Consonant sounds appear about 6-7 months. For the first time the baby has the muscle control needed to combine the consonant sound with a vowel sound. This is the start of babbling. Early babbling involves repetitive strings of the same syllables such as dadadada or yayayayaya. In these early months babies produce a type of babbling called ‘jargon’, a string of different syllables often with sentence like inflections. Parents are encouraged to imitate the baby’s sounds in order to help language development.
Babbling is an important part of language development. It is the preparation for spoken language. Infant babbling gradually acquires some of the intonational pattern of the language they are hearing. A baby’s babbling will have rising intonation at the end of the string of sounds and seems to signal a desire for a responds and falling intonation requires no response. They will also begin to imitate the sounds that the parents are making in order to try and communicate with them.

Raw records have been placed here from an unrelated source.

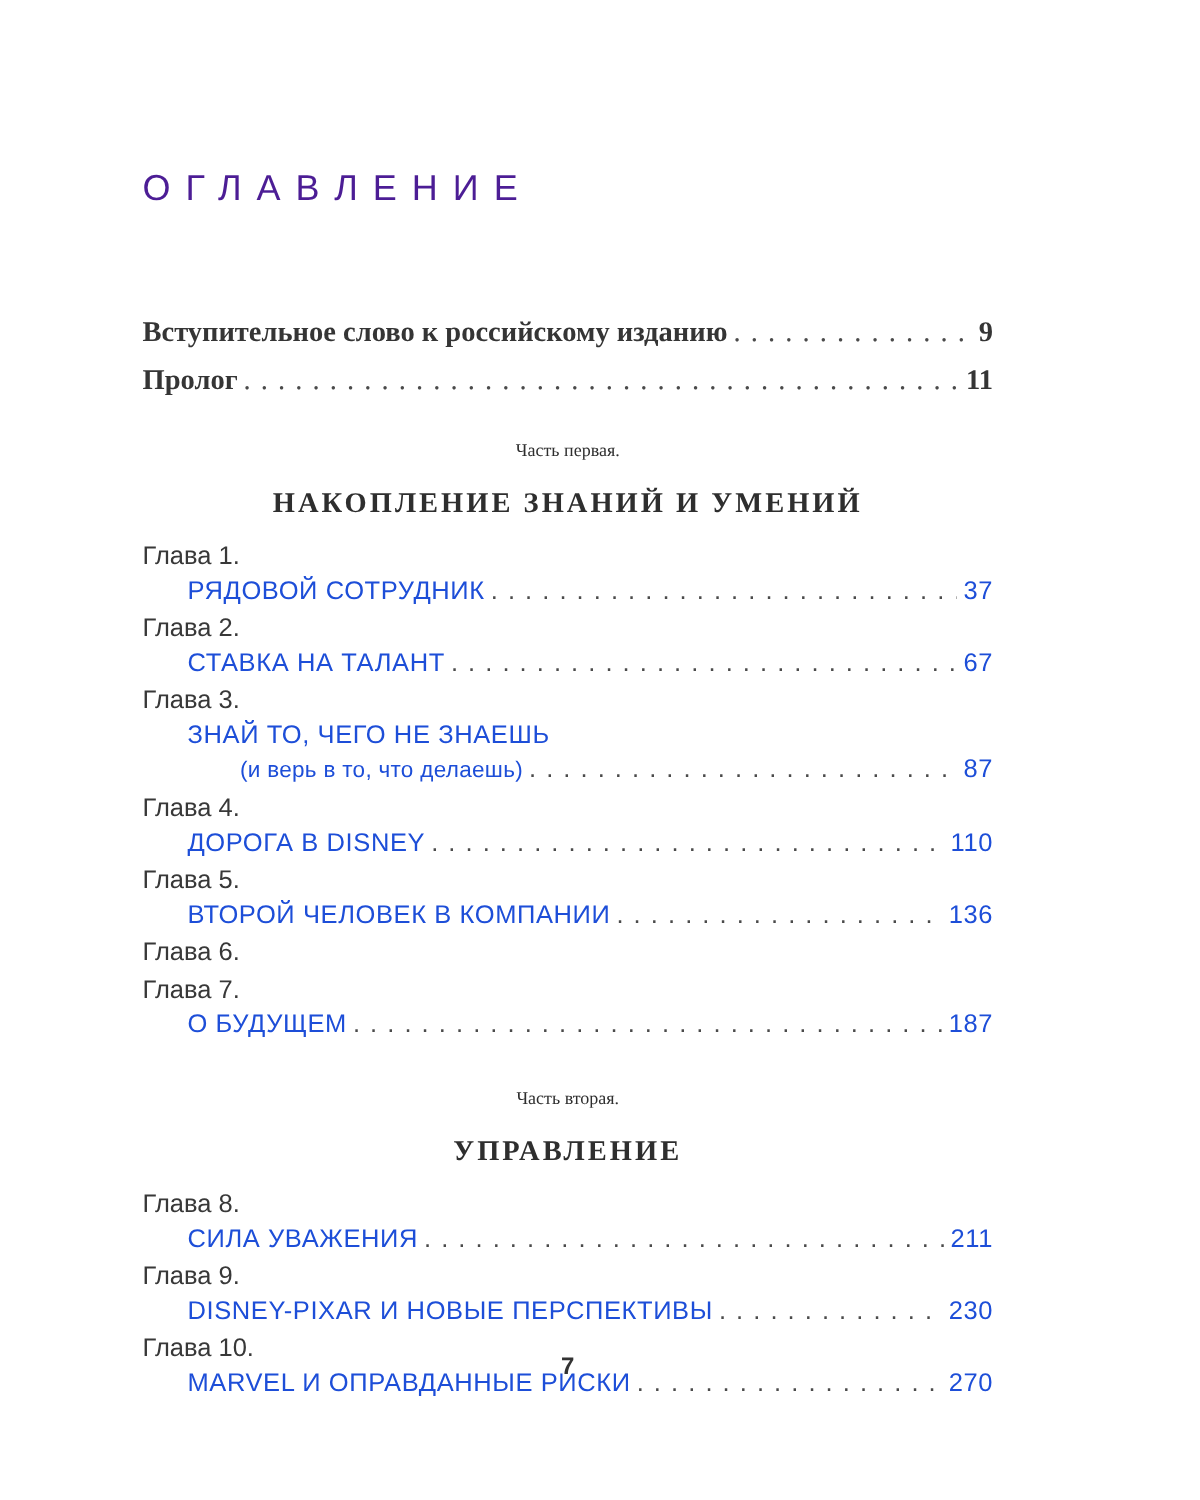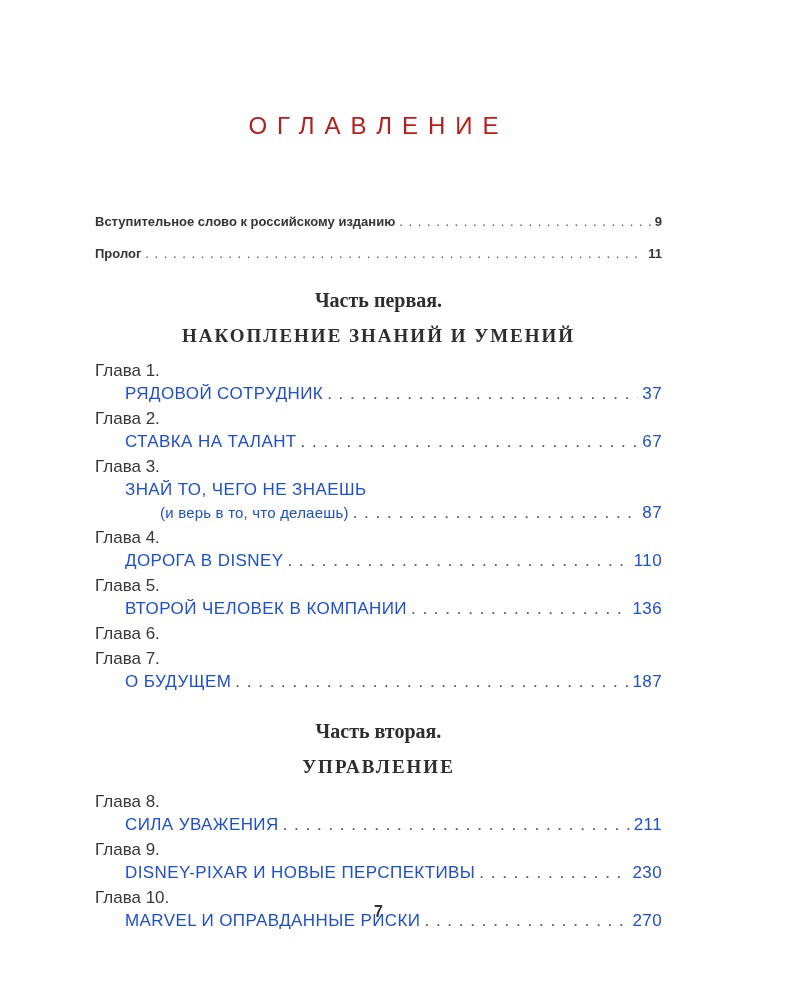--- a/index.html
+++ b/index.html
@@ -20,11 +20,11 @@
   }
   .toc-title {
     margin: 112px 0 0 0;
-    text-align: center;
+    text-align: left;
     font-size: 24px;
     font-weight: 400;
     letter-spacing: 10px;
-    color: #b91c1c;
+    color: #4c1d95;
   }
   .front { margin-top: 66px; }
   .front .line {

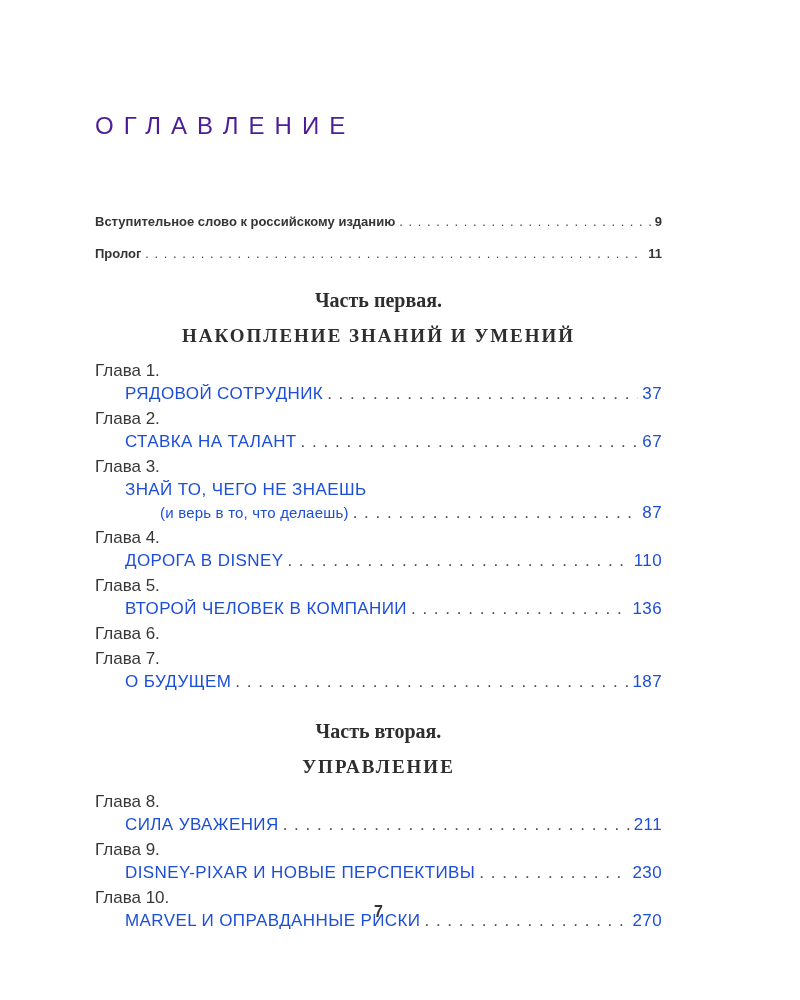--- a/index.html
+++ b/index.html
@@ -31,9 +31,10 @@
     display: flex;
     align-items: baseline;
     font-weight: 700;
-    font-size: 13px;
+    font-size: 19px;
     line-height: 32px;
     color: #353535;
+    font-family: Liberation Serif, serif;
   }
   .part-heading {
     margin-top: 18px;

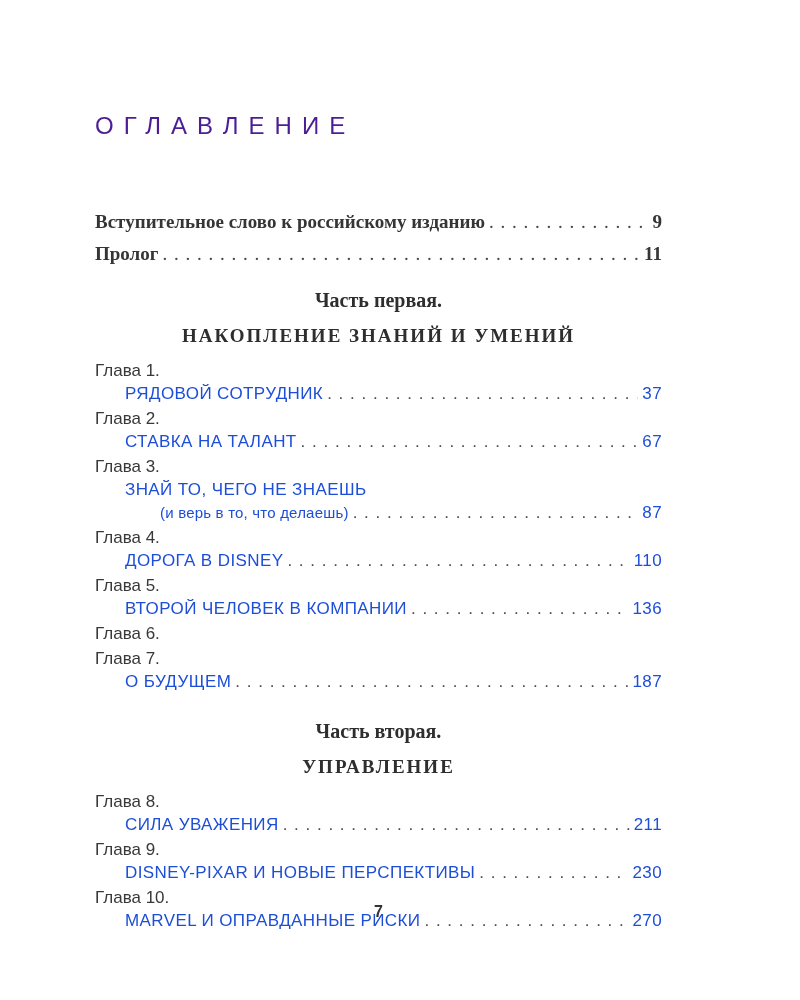--- a/index.html
+++ b/index.html
@@ -42,7 +42,7 @@
     font-family: "Liberation Serif", serif;
     color: #2e2e2e;
   }
-  .part-heading .l1 { font-weight: 700; font-size: 20px; line-height: 24px; }
+  .part-heading .l1 { font-weight: 400; font-size: 12px; line-height: 24px; }
   .part-heading .l2 { font-weight: 700; font-size: 19px; line-height: 23px; letter-spacing: 2px; margin-top: 12px; }
   .chapters { margin-top: 12px; }
   .chapter { margin-bottom: 2px; }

At around nine months a baby will begin to try and ask for things by using gestures, sounds and body language. At ten months a baby will be begin to reach for an object they want, opening and closing their hands and making whinning noises, until the adult gives them the object they want. At about the same age, babies begin to play gestural games with their parents, such as ‘patty cake’ or ‘wave goodbye’.
Receptive language, understanding the meaning of words spoken, begins to develop around nine or ten months. Children generally understand before they can speak, understanding about 30 words by this age. They begin to understand simple instructions and would generally understand the meaning of ‘no’ and respond to their own name. All these bits of information seem to come together at around 10 months in a series of changes: the beginning of meaningful gestures, the drift of babbling towards heard language sounds, the first participation in imitative gestural games, and the first comprehension of individual words. The child is beginning to understand a little about the process of communication and has the desire and intention to communicating with the world.
By 12 months a child has about one to three words, mostly nouns. Often a child’s first words are used in only one or two specific situation and in the presence of many cues. For example a child might say ‘car’ in response to an adult prompting ‘what’s that?’. This early word learning is very slow and a child may need to repeat these words a number of times. Between 12 and 18 months a child may only learn to say around 30 words.
16- 24 months
At about 16 to 24 months children begin to add new words very rapidly, as if they have figured out things have names. At around 18 months a child has about 50 words. By age 24 months the child has acquired about 320 words. This is referred to as the naming explosion. However it is not a steady gradual process. A vocabulary burst begins once the child has 50 words.
During this first early vocabulary burst the majority of new words are names for things or people. Verbs tend to develop later. They may be harder for children to acquire as they label relationships between objects rather than just individual objects. Some studies suggest that it maybe due to the fact that parents emphasise nouns more than verbs in speaking and reading to infants.